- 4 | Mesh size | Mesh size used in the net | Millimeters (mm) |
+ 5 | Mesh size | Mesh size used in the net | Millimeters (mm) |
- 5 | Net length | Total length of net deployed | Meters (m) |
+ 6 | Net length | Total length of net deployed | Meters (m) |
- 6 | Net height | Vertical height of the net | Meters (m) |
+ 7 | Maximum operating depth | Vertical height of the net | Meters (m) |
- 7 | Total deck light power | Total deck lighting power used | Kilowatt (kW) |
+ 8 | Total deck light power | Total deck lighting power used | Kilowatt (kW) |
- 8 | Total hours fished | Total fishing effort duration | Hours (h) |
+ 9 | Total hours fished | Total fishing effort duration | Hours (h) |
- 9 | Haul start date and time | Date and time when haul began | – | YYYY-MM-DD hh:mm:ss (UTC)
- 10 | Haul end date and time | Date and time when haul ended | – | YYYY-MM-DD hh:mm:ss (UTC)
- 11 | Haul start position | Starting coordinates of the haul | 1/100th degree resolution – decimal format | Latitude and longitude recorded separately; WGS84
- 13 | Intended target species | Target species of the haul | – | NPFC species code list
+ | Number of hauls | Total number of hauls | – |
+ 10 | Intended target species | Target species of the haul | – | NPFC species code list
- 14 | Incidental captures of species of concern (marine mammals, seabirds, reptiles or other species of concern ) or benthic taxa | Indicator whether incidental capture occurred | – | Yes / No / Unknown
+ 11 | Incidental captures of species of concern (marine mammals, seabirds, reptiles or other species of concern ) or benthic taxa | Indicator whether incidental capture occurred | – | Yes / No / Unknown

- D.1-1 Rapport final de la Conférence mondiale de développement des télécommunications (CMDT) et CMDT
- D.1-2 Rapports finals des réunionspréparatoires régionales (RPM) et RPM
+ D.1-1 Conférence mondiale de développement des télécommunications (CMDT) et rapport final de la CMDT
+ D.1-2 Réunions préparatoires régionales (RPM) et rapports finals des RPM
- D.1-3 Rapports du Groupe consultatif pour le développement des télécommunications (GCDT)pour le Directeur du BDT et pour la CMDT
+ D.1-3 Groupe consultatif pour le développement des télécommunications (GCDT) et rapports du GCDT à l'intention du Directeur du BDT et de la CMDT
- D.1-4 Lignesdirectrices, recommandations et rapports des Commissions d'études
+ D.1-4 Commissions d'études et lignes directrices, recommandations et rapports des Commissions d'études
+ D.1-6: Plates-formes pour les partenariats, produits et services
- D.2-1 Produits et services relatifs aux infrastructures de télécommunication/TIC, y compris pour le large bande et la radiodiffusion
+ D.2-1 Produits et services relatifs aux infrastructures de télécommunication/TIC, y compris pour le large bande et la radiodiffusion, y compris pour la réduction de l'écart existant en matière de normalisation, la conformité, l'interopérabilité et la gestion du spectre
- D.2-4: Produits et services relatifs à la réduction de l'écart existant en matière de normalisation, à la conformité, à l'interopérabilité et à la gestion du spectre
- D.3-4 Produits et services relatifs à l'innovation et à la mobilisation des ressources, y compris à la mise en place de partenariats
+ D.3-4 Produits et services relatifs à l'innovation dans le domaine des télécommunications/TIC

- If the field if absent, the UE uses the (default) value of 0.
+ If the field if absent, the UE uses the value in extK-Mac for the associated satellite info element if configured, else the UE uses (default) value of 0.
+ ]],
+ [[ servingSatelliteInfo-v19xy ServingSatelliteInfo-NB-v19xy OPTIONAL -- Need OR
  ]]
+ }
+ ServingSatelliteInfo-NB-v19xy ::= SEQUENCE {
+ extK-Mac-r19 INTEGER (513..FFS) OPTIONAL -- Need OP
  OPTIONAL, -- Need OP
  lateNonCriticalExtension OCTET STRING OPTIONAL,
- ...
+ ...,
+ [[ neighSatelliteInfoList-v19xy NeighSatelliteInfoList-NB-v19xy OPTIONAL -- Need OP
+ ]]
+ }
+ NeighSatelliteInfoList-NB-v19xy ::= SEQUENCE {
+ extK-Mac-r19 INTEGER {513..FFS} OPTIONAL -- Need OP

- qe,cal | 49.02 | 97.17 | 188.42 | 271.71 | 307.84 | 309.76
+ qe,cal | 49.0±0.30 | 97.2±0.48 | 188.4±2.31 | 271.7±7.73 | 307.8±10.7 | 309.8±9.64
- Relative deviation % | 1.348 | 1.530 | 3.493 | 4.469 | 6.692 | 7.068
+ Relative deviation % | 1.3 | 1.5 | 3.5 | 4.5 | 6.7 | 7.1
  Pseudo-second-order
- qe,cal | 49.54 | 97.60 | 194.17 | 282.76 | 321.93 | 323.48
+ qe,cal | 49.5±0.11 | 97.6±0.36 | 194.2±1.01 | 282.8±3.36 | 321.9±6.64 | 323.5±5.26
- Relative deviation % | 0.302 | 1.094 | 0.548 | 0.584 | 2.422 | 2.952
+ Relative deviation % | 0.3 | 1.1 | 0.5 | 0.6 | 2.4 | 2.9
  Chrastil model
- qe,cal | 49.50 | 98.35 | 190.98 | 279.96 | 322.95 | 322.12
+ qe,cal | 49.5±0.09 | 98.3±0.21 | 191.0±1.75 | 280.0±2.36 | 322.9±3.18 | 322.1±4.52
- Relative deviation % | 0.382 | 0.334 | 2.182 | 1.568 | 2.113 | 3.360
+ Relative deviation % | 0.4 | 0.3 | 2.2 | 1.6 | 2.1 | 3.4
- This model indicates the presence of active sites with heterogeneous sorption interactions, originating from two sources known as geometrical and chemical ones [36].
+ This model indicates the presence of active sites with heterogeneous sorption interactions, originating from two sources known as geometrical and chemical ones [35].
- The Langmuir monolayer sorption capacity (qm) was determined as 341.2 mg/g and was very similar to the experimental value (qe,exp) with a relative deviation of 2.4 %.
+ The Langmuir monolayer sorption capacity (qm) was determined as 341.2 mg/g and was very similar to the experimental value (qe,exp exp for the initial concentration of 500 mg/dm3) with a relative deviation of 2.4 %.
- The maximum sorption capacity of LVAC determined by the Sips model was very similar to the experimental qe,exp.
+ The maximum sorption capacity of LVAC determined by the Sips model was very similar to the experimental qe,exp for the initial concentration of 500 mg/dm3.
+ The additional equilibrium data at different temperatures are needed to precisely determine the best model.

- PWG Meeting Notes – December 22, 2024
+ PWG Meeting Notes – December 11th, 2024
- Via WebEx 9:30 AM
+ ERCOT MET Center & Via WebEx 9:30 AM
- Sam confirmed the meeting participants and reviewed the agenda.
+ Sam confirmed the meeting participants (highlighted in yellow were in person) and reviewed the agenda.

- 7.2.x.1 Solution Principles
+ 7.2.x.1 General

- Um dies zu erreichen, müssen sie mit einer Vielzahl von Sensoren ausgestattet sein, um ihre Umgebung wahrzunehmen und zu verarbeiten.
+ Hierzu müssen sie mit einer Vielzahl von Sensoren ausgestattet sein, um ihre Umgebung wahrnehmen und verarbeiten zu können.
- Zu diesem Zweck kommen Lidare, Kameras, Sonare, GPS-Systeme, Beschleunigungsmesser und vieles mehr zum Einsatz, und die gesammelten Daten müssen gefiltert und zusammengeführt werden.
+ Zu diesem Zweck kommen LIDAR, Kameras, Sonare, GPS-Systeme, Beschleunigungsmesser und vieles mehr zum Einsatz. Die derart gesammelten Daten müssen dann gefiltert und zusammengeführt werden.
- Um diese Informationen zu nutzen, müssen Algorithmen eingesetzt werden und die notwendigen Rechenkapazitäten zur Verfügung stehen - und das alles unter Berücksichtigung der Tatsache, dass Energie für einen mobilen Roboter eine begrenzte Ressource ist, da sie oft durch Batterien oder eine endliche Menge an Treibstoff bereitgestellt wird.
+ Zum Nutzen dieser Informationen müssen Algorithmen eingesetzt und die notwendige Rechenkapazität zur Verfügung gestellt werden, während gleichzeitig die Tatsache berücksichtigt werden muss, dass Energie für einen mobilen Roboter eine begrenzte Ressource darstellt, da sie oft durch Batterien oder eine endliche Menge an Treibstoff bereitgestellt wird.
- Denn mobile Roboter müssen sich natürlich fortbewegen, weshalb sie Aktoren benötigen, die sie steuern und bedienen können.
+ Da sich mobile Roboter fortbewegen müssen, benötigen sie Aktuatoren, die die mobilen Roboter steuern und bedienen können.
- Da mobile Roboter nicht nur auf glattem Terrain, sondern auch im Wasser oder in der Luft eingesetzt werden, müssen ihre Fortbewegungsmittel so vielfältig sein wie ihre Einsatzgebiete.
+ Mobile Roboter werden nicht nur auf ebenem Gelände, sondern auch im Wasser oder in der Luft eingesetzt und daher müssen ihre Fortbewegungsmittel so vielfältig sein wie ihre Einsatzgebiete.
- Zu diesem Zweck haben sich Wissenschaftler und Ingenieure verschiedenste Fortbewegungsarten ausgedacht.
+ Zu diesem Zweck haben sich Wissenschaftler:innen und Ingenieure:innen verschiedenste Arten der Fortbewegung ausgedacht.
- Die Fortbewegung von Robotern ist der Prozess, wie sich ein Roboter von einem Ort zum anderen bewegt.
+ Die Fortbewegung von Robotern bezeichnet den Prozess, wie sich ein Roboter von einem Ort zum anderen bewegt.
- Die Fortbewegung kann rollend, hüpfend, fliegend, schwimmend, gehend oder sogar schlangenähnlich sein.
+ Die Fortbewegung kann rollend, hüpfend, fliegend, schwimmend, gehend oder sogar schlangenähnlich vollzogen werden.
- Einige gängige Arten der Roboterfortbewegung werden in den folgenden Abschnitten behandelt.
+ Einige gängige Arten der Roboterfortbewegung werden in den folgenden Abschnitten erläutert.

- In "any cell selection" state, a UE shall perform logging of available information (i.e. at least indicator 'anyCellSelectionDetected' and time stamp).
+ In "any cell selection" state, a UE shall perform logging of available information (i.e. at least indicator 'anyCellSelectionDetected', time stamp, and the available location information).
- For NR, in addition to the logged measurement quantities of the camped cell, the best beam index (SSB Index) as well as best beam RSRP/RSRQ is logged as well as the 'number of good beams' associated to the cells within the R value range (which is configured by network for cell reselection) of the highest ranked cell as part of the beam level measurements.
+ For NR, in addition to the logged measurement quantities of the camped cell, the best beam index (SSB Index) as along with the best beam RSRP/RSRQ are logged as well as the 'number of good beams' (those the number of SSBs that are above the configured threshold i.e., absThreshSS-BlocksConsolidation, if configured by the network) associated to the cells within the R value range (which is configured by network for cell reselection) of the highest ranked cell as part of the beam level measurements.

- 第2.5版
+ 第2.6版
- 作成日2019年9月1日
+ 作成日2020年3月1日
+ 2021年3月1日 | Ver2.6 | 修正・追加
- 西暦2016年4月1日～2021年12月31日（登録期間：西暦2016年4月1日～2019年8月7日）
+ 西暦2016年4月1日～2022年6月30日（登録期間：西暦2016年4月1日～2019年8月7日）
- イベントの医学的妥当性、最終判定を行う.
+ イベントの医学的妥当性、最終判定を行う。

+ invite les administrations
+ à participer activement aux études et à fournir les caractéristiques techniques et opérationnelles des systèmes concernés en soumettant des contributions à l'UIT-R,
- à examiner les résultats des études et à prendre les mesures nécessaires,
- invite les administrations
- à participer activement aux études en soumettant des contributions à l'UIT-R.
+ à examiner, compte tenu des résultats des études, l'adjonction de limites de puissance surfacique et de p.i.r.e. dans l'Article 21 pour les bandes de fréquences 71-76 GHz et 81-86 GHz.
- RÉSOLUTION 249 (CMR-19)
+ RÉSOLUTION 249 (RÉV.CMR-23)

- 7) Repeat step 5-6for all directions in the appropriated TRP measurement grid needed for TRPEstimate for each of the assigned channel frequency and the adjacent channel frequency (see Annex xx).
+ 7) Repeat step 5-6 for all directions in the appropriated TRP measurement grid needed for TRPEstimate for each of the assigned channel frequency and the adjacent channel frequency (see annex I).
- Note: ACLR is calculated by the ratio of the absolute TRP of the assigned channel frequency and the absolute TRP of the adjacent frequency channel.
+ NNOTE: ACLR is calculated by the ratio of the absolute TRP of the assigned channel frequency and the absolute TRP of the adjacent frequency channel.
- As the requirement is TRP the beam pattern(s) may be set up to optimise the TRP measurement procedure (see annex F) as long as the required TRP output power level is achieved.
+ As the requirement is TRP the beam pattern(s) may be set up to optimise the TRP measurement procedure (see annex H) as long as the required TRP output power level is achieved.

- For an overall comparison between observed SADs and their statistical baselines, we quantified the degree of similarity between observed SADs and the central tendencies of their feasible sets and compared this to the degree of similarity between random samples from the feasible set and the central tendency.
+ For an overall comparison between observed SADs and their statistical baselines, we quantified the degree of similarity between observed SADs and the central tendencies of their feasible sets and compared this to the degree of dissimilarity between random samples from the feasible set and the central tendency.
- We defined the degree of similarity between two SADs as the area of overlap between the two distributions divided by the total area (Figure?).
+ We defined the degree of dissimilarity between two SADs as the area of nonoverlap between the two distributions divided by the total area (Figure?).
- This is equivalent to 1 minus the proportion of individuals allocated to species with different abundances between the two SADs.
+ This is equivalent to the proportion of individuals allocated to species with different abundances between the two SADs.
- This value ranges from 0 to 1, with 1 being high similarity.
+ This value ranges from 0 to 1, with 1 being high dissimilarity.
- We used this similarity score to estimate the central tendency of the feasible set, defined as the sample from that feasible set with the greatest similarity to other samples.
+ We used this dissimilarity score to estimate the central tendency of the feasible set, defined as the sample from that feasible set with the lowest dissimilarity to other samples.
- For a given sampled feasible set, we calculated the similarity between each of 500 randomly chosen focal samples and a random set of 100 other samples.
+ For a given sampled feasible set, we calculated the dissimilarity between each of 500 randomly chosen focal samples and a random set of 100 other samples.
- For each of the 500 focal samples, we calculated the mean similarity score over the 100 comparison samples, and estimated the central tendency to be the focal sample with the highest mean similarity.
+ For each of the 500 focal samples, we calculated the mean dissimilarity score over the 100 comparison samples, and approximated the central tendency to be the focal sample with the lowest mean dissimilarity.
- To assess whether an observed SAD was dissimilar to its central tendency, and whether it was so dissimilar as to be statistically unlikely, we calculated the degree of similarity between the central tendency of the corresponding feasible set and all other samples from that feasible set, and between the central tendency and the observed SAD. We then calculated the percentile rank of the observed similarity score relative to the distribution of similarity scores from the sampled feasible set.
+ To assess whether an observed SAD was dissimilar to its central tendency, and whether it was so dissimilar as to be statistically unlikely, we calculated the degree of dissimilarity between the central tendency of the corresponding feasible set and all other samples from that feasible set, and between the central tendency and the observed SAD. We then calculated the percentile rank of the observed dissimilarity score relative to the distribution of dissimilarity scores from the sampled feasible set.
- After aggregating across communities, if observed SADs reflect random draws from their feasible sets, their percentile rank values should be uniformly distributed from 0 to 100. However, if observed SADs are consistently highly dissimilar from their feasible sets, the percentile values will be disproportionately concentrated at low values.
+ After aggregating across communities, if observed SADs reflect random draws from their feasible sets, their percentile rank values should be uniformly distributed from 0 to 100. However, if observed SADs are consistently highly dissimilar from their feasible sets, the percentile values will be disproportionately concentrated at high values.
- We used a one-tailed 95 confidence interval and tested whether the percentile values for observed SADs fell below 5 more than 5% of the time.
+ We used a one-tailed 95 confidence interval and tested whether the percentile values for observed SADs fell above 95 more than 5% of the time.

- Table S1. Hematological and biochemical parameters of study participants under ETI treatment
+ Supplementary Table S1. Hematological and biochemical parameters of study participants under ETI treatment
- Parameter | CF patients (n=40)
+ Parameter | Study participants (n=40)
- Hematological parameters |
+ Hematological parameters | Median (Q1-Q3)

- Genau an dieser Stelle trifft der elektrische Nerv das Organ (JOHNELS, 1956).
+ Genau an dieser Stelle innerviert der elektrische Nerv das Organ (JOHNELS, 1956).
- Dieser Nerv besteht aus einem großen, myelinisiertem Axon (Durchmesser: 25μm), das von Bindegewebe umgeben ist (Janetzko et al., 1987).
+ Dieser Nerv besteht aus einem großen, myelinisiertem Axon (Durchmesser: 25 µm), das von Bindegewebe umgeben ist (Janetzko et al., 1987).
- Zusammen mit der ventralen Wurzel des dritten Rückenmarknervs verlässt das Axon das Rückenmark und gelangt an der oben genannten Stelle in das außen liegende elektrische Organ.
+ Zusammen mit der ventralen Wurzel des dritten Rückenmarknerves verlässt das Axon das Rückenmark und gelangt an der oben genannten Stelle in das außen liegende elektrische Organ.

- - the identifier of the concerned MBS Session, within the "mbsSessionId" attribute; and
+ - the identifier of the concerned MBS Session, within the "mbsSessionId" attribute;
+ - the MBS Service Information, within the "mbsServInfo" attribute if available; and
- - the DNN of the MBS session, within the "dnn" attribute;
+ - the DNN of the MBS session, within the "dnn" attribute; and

What this task involves: Return, with no change at all, every line in the entries above from the line containing "- Note: ACLR" through the line containing "- As the requirement".

Answer section:
- Note: ACLR is calculated by the ratio of the absolute TRP of the assigned channel frequency and the absolute TRP of the adjacent frequency channel.
+ NNOTE: ACLR is calculated by the ratio of the absolute TRP of the assigned channel frequency and the absolute TRP of the adjacent frequency channel.
- As the requirement is TRP the beam pattern(s) may be set up to optimise the TRP measurement procedure (see annex F) as long as the required TRP output power level is achieved.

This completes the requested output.